Wymyśliłem 3 możliwe historie:
1. [Shepard powraca]
Akcja dzieje się bezpośrednio lub parę tygodni/miesięcy(do pół roku) po zakończeniu "trójki" (pomijam inne zakończenia, przyjmijmy że BioWare wybrało jedno: Shepard żyje) Trwa odbudowa Ziemi oraz próba odbudowy przekaźnika w Układzie Słonecznym. Podczas wydobywania niezbędnych surowców na ziemi/marsie(wstaw dowolną planetę z Układu Słonecznego), natrafiamy na nieznany artefakt, starszy niż te protean, przeprowadzone badania nad nim dostarczyły nam informacje o możliwym innym sposobie przemieszczania, bez wykorzystania przekaźników masy, który także umożliwi nam przemieszczanie pomiędzy galaktykami. Problemem okazuje się brak schematów na budowę takiego urządzenia, dalsze badania odkryły że ta cywilizacja mieszkała w Układzie Słonecznym lub bardzo blisko. Zadaniem Sheparda jest znalezienie jakichkolwiek informacji na temat tej Cywilizacji.
Jest to tak jakby odcinek pilotażowy do zupełnie nowej historii, nadaje się głownie na Androidy/PSV niż na konsole/PC, ale jakieś wprowadzenie musi być.
Cześć druga teraz już na PC/Konsole
Po zbudowaniu urządzenia otworem stają się zupełnie nowe światy w innych galaktykach, a wraz z nimi nowe zagrożenia, których ten świat jeszcze nie widział, a którymi nasz dzielny Shepard będzie się musiał zmierzyć.
Tutaj chciałbym by wróciła stara drużyna(Shepard ich znalazł[JOKER:P]), choć powiększona(nowi), no i oczywiście Normandy SR-3 czyli szybki, zwinny, cichy krążownik bojowy, tak, bitwy statków na skale tych z EVE Online("Jestem za" dop. Autora). Więcej nie pisze bo tutaj cały scenariusz wyjdzie z tego:P
2. [Kilka/Kilkanaście lat po zakończeniu "trójki"]
Zapominamy o Shepardzie. Siat podniósł się już po wojnie. Jednak zło nie śpi lecz uderza z większą siła z najdalszych otchłani kosmosu.
Pojawia się nowy bohater, załoga, statek. Oczywiście także bitwy kosmiczne.
Wszystko zakończone zakończeniem na miarę "dwójki".
3. [Kilkaset/Kilka tysięcy lat po zakończeniu "trójki"]
Świat zapomniał o wojnie, żniwiarzach, proteanach. Wszyscy wiodą sielankowe życie, aż do czasu.
I tutaj schemat się powtarza z poprzedniego pomysłu.

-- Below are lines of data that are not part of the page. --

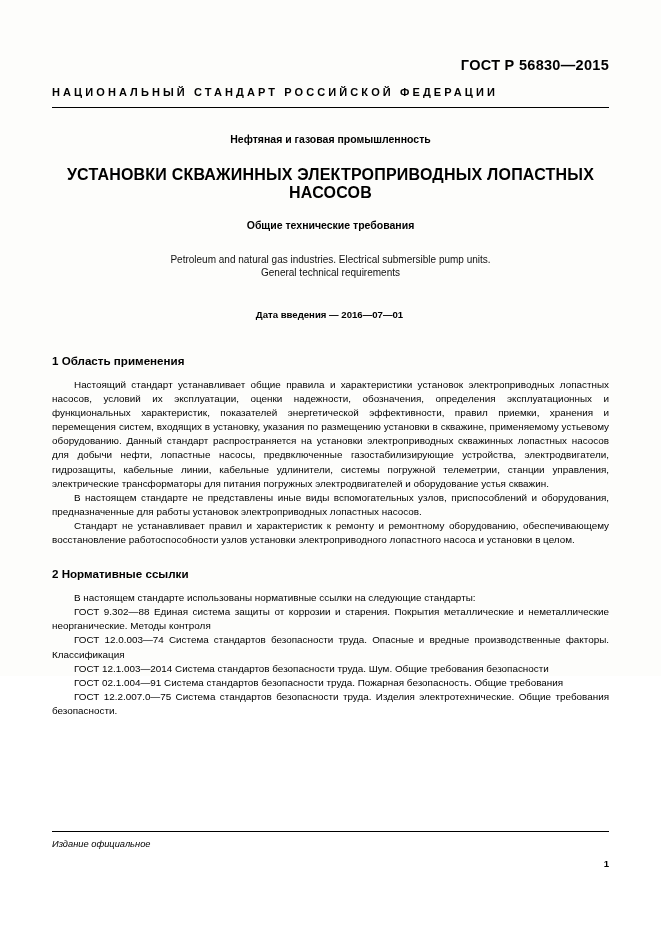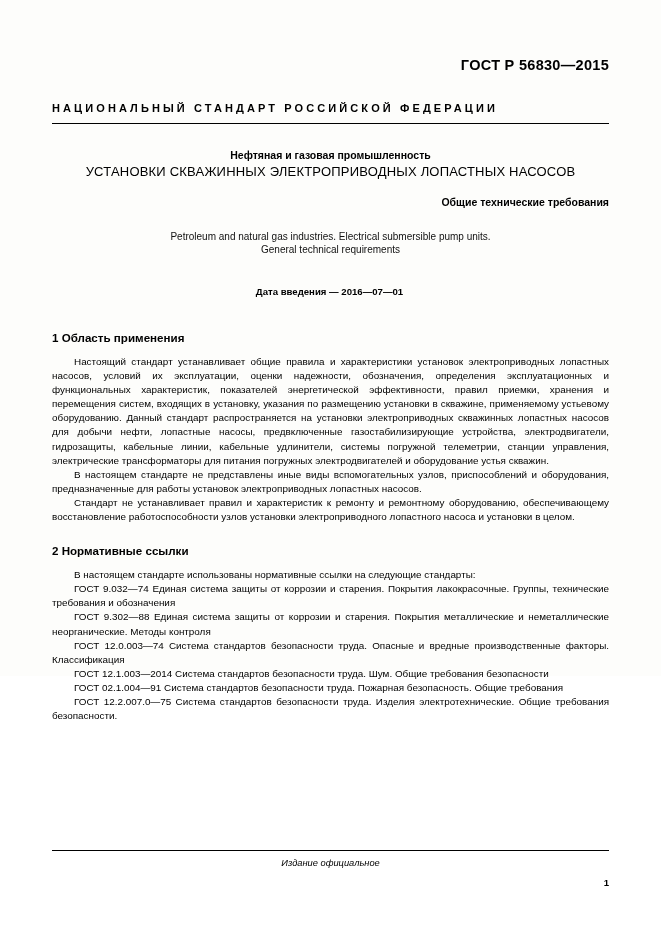--- a/index.html
+++ b/index.html
@@ -31,21 +31,21 @@
 
   
   .doc-code {
     text-align: right;
     font-size: 14.5px;
     font-weight: bold;
     letter-spacing: 0.3px;
     margin-top: 57px;
   }
   .national-standard {
-    margin-top: 29px;
+    margin-top: 13px;
     font-size: 11px;
     font-weight: bold;
     letter-spacing: 3.1px;
     text-align: left;
     white-space: nowrap;
   }
   .hr-top {
     border: none;
     border-top: 1px solid #000;
     margin: 9px 0 0 0;
@@ -55,30 +55,29 @@
   
   .title-block {
     text-align: center;
     margin-top: 25px;
   }
   .t-line1 {
     font-size: 10.5px;
     font-weight: bold;
   }
   .t-line2 {
-    font-size: 13px;
-    font-weight: normal;
-    margin-top: 3px;
+    font-size: 16px;
+    font-weight: bold;
+    margin-top: 21px;
     letter-spacing: 0.2px;
   }
   .t-line3 {
     font-size: 10.5px;
     font-weight: bold;
     margin-top: 17px;
-    text-align: right;
   }
   .t-en {
     margin-top: 22px;
     font-size: 10px;
     line-height: 13px;
     color: #111;
   }
 
   .intro-date {
     margin-top: 30px;
@@ -109,23 +108,22 @@
     hyphens: auto;
   }
   p.body + p.body {
     margin-top: 0;
   }
 
   
   .footer {
     position: absolute;
     left: 52px;
-    top: 850px;
+    top: 831px;
     width: 557px;
-    text-align: center;
   }
   .hr-bottom {
     border: none;
     border-top: 1px solid #000;
     margin: 0;
     height: 0;
   }
   .footer-text {
     margin-top: 7px;
     font-size: 9.3px;
@@ -167,21 +165,20 @@
     <div class="section">
       <div class="section-title">1 Область применения</div>
       <p class="body">Настоящий стандарт устанавливает общие правила и характеристики установок электроприводных лопастных насосов, условий их эксплуатации, оценки надежности, обозначения, определения эксплуатационных и функциональных характеристик, показателей энергетической эффективности, правил приемки, хранения и перемещения систем, входящих в установку, указания по размещению установки в скважине, применяемому устьевому оборудованию. Данный стандарт распространяется на установки электроприводных скважинных лопастных насосов для добычи нефти, лопастные насосы, предвключенные газостабилизирующие устройства, электродвигатели, гидрозащиты, кабельные линии, кабельные удлинители, системы погружной телеметрии, станции управления, электрические трансформаторы для питания погружных электродвигателей и оборудование устья скважин.</p>
       <p class="body">В настоящем стандарте не представлены иные виды вспомогательных узлов, приспособлений и оборудования, предназначенные для работы установок электроприводных лопастных насосов.</p>
       <p class="body">Стандарт не устанавливает правил и характеристик к ремонту и ремонтному оборудованию, обеспечивающему восстановление работоспособности узлов установки электроприводного лопастного насоса и установки в целом.</p>
     </div>
 
     <div class="section">
       <div class="section-title">2 Нормативные ссылки</div>
       <p class="body">В настоящем стандарте использованы нормативные ссылки на следующие стандарты:</p>
-      <p class="body">ГОСТ 9.032—74 Единая система защиты от коррозии и старения. Покрытия лакокрасочные. Группы, технические требования и обозначения</p>
       <p class="body">ГОСТ 9.302—88 Единая система защиты от коррозии и старения. Покрытия металлические и неметаллические неорганические. Методы контроля</p>
       <p class="body">ГОСТ 12.0.003—74 Система стандартов безопасности труда. Опасные и вредные производственные факторы. Классификация</p>
       <p class="body">ГОСТ 12.1.003—2014 Система стандартов безопасности труда. Шум. Общие требования безопасности</p>
       <p class="body">ГОСТ 02.1.004—91 Система стандартов безопасности труда. Пожарная безопасность. Общие требования</p>
       <p class="body">ГОСТ 12.2.007.0—75 Система стандартов безопасности труда. Изделия электротехнические. Общие требования безопасности.</p>
     </div>
 
   </div>
 
   <div class="footer">

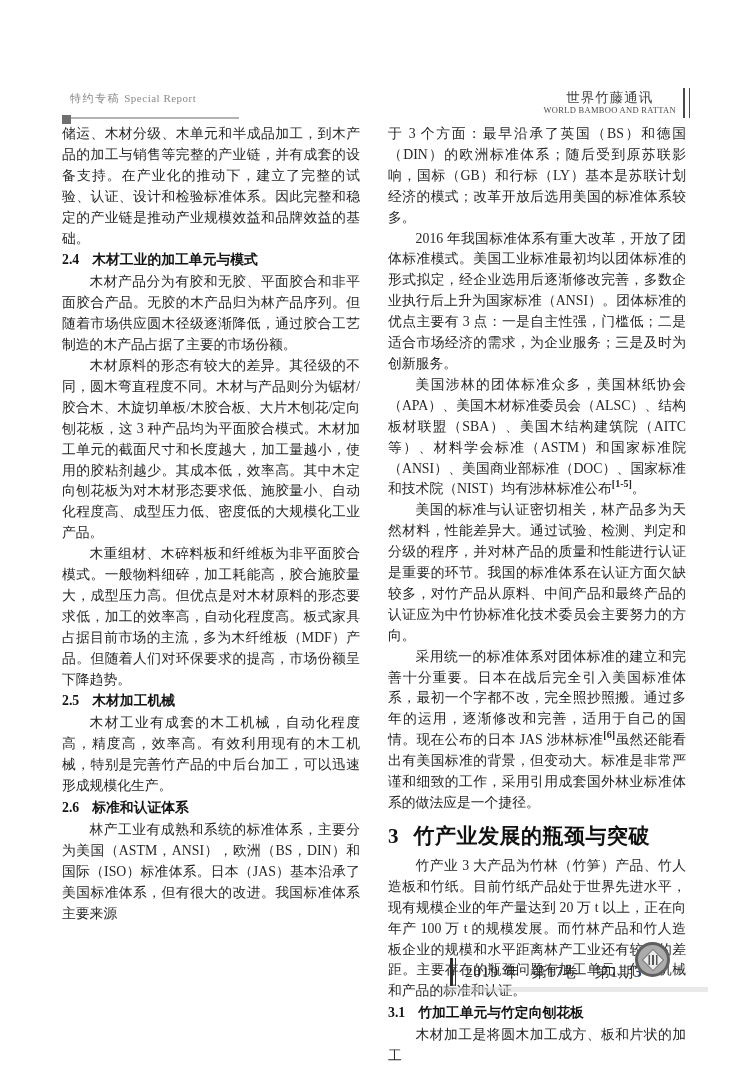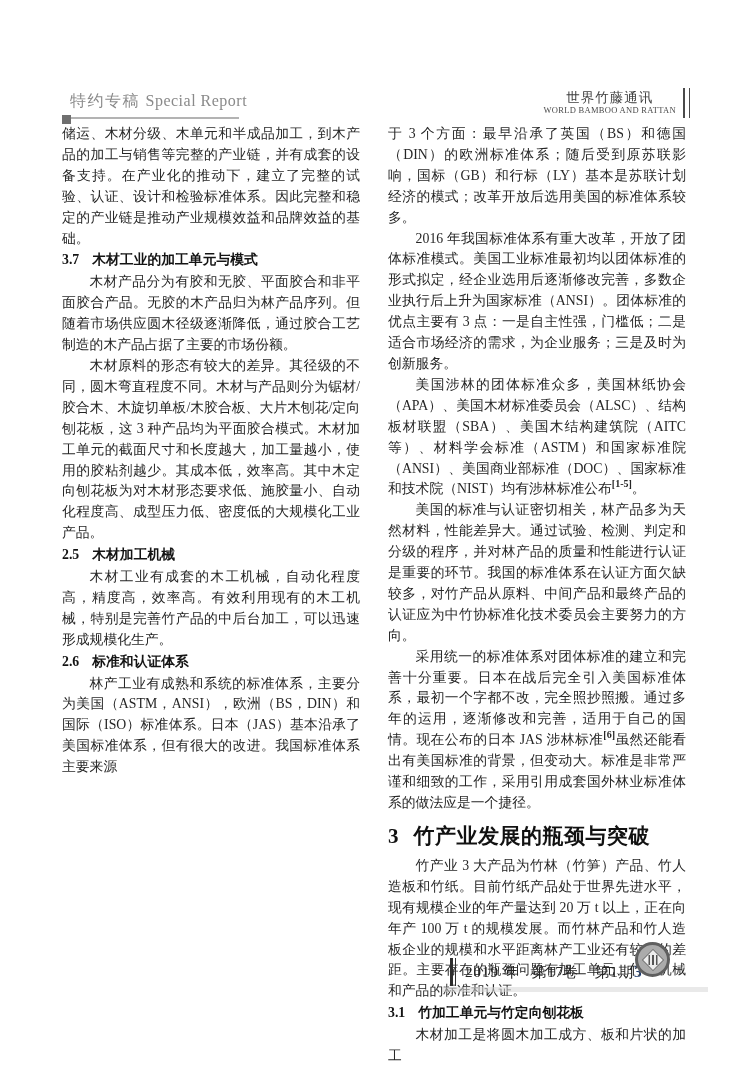--- a/index.html
+++ b/index.html
@@ -6,21 +6,21 @@
   body {
     width:743px; height:1076px; position:relative; background:#ffffff;
     font-family:"Liberation Serif","DejaVu Serif",serif;
     color:#262626; overflow:hidden;
   }
   .page { position:absolute; inset:0; background:#ffffff; }
 
   
   .hdr { position:absolute; left:62px; top:88px; width:628px; height:34px; }
   .hdr-left { position:absolute; left:0; top:3px; width:260px; }
-  .hdr-left-text { color:#8a8a8a; font-size:16px; letter-spacing:1.5px; padding-left:8px; white-space:nowrap; }
+  .hdr-left-text { color:#8a8a8a; font-size:11px; letter-spacing:1.5px; padding-left:8px; white-space:nowrap; }
   .hdr-left-en { letter-spacing:0.5px; }
   .hdr-sq { position:absolute; left:0; top:24px; width:9px; height:9px; background:#6f6f6f; }
   .hdr-rule { position:absolute; left:9px; top:26px; width:168px; height:2px; background:#b3b3b3; }
   .hdr-right { position:absolute; right:0; top:0; display:flex; align-items:center; }
   .hdr-right-text { text-align:center; color:#3d3d3d; }
   .hdr-right-cn { font-size:13.5px; letter-spacing:1px; line-height:15px; }
   .hdr-right-en { font-size:8.5px; letter-spacing:0.3px; line-height:11px; color:#4a4a4a; }
   .hdr-bars { width:4px; height:30px; margin-left:7px;
     border-left:2px solid #4a4a4a; border-right:1px solid #4a4a4a; }
 
@@ -76,24 +76,25 @@
       </div>
       <div class="hdr-bars"></div>
     </div>
   </div>
 
   <div class="content">
 
     <div class="col">
       <p class="noindent">储运、木材分级、木单元和半成品加工，到木产品的加工与销售等完整的产业链，并有成套的设备支持。在产业化的推动下，建立了完整的试验、认证、设计和检验标准体系。因此完整和稳定的产业链是推动产业规模效益和品牌效益的基础。</p>
       <div class="h2">
-        <span class="h-num">3.7</span><span class="h-title">木材工业的加工单元与模式</span>
+        <span class="h-num">2.4</span><span class="h-title">木材工业的加工单元与模式</span>
       </div>
       <p>木材产品分为有胶和无胶、平面胶合和非平面胶合产品。无胶的木产品归为林产品序列。但随着市场供应圆木径级逐渐降低，通过胶合工艺制造的木产品占据了主要的市场份额。</p>
       <p>木材原料的形态有较大的差异。其径级的不同，圆木弯直程度不同。木材与产品则分为锯材/胶合木、木旋切单板/木胶合板、大片木刨花/定向刨花板，这 3 种产品均为平面胶合模式。木材加工单元的截面尺寸和长度越大，加工量越小，使用的胶粘剂越少。其成本低，效率高。其中木定向刨花板为对木材形态要求低、施胶量小、自动化程度高、成型压力低、密度低的大规模化工业产品。</p>
+      <p>木重组材、木碎料板和纤维板为非平面胶合模式。一般物料细碎，加工耗能高，胶合施胶量大，成型压力高。但优点是对木材原料的形态要求低，加工的效率高，自动化程度高。板式家具占据目前市场的主流，多为木纤维板（MDF）产品。但随着人们对环保要求的提高，市场份额呈下降趋势。</p>
       <div class="h2">
         <span class="h-num">2.5</span><span class="h-title">木材加工机械</span>
       </div>
       <p>木材工业有成套的木工机械，自动化程度高，精度高，效率高。有效利用现有的木工机械，特别是完善竹产品的中后台加工，可以迅速形成规模化生产。</p>
       <div class="h2">
         <span class="h-num">2.6</span><span class="h-title">标准和认证体系</span>
       </div>
       <p>林产工业有成熟和系统的标准体系，主要分为美国（ASTM，ANSI），欧洲（BS，DIN）和国际（ISO）标准体系。日本（JAS）基本沿承了美国标准体系，但有很大的改进。我国标准体系主要来源</p>
     </div>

Najlepszym rozwiązaniem na ME4 był by sequel dziejący się kilka lat później skupiający się na tylko jednym z zakończeń z serii tj. Zniszczenie Żniwiarzy. Wybór wymuszony ale dający najwięcej możliwości na budowanie historii i świata. Znajdowanie artefaktów Żniwiarzy, wynalezienie nowego sposobu na podróżowanie po galaktyce, odkrywanie nowych starych ras, nowe walki o dominację w galaktyce itp itd. Prequel moim zdaniem nie ma sensu bo i tak historia była by znana mimo iż opowiedziana z innej perspaktywy. Ale też fajnie by było gdyby dodali możliwość przeżycia pewnych wydarzeń na zasadzie retrospekcji bądź jakiś Wirtualnych Zapisów.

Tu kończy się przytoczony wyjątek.